Campaign on safe abortion in Southern Africa: A regional strategic colloquium, Johannesburg, 3rd November – 4th November.
My next stop was in Johannesburg for a day two day colloquium on safe abortion in Southern Africa. Participants were drawn from government agencies, academia and civil society from South Africa, Zimbabwe, Zambia, Malawi, Lesotho, Swaziland, Botswana and Mozambique. The colloquium provided space for people working to address unsafe abortion in the Southern African region, to engage in a strategic conversation to identify useful strategies and take action on advancing the right to access safe abortion for women and girls in the SADC region.

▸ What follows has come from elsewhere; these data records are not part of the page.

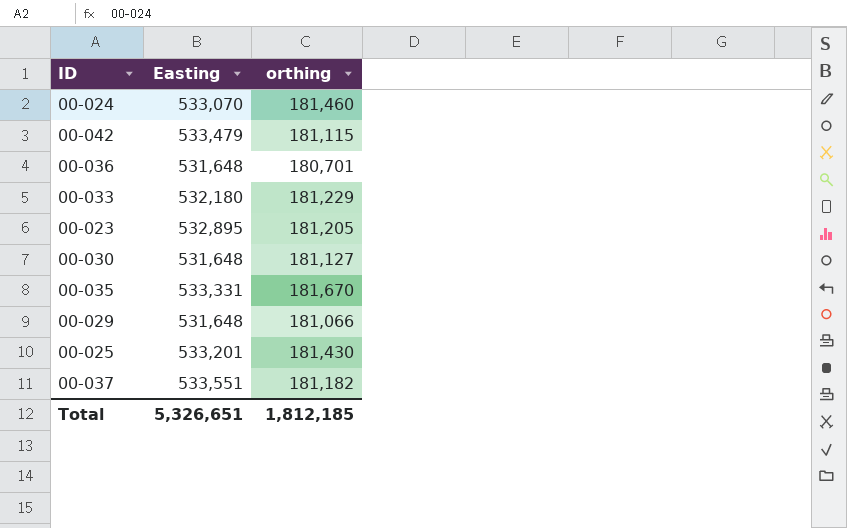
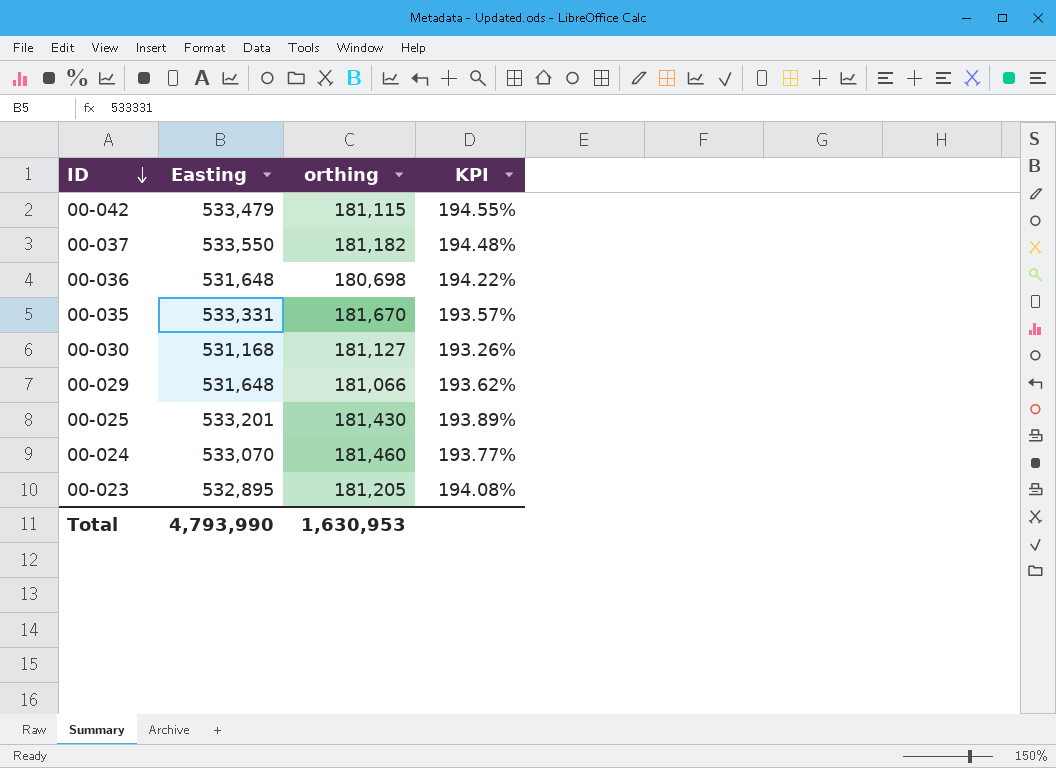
row order: none -> ID descending
column KPI | formula: none -> ([Easting] - [orthing]) / [orthing]
row 00-033: 532,180 | 181,229 -> none
00-037 | Easting: 533,551 -> 533,550
00-036 | orthing: 180,701 -> 180,698
00-030 | Easting: 531,648 -> 531,168
Total | Easting: 5,326,651 -> 4,793,990
Total | orthing: 1,812,185 -> 1,630,953

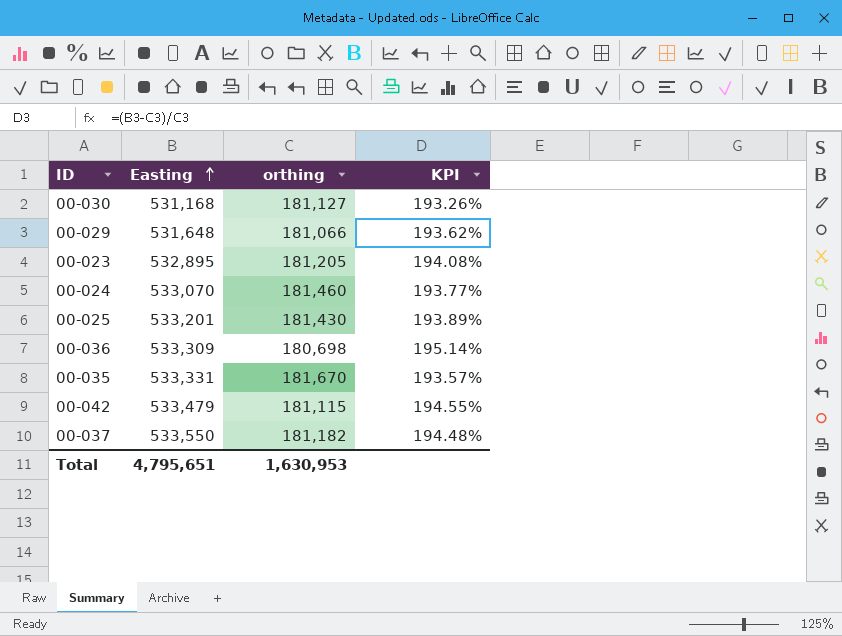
row order: ID descending -> Easting ascending
00-036 | Easting: 531,648 -> 533,309
00-036 | KPI: 194.22% -> 195.14%
Total | Easting: 4,793,990 -> 4,795,651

The first session focused on understanding unsafe abortion in the Southern Africa region. People from the Regional Sexual and Reproductive Health and Rights (RSRHR) Fund, IPAS and CALS provided a picture on abortion in the region. For example the efforts currently taking place in Malawi to liberalize abortion laws were discussed. In the second session Professor Charles Ngwena from the Center for Human Rights did a Comparative analysis of law and policy strategies, approaches and lessons using Sierra Leone, Kenya and Ethiopia. He reminded us that Tunisia was the first country in the world to liberalize abortion laws before any other Western country thereby crushing the notion that liberalizing abortion laws was not African. The last session looked at addressing challenges to access to services and the strategies and opportunities to address these. Restrictive laws were identified as one of the challenges together with socio-cultural barriers, health system barriers and media barriers. One of the main strategies was for more regional co-ordination as a way of learning from countries like South Africa and Mozambique who have reformed laws. Participants were urged to continue advocacy as liberalizing laws alone did not guarantee access.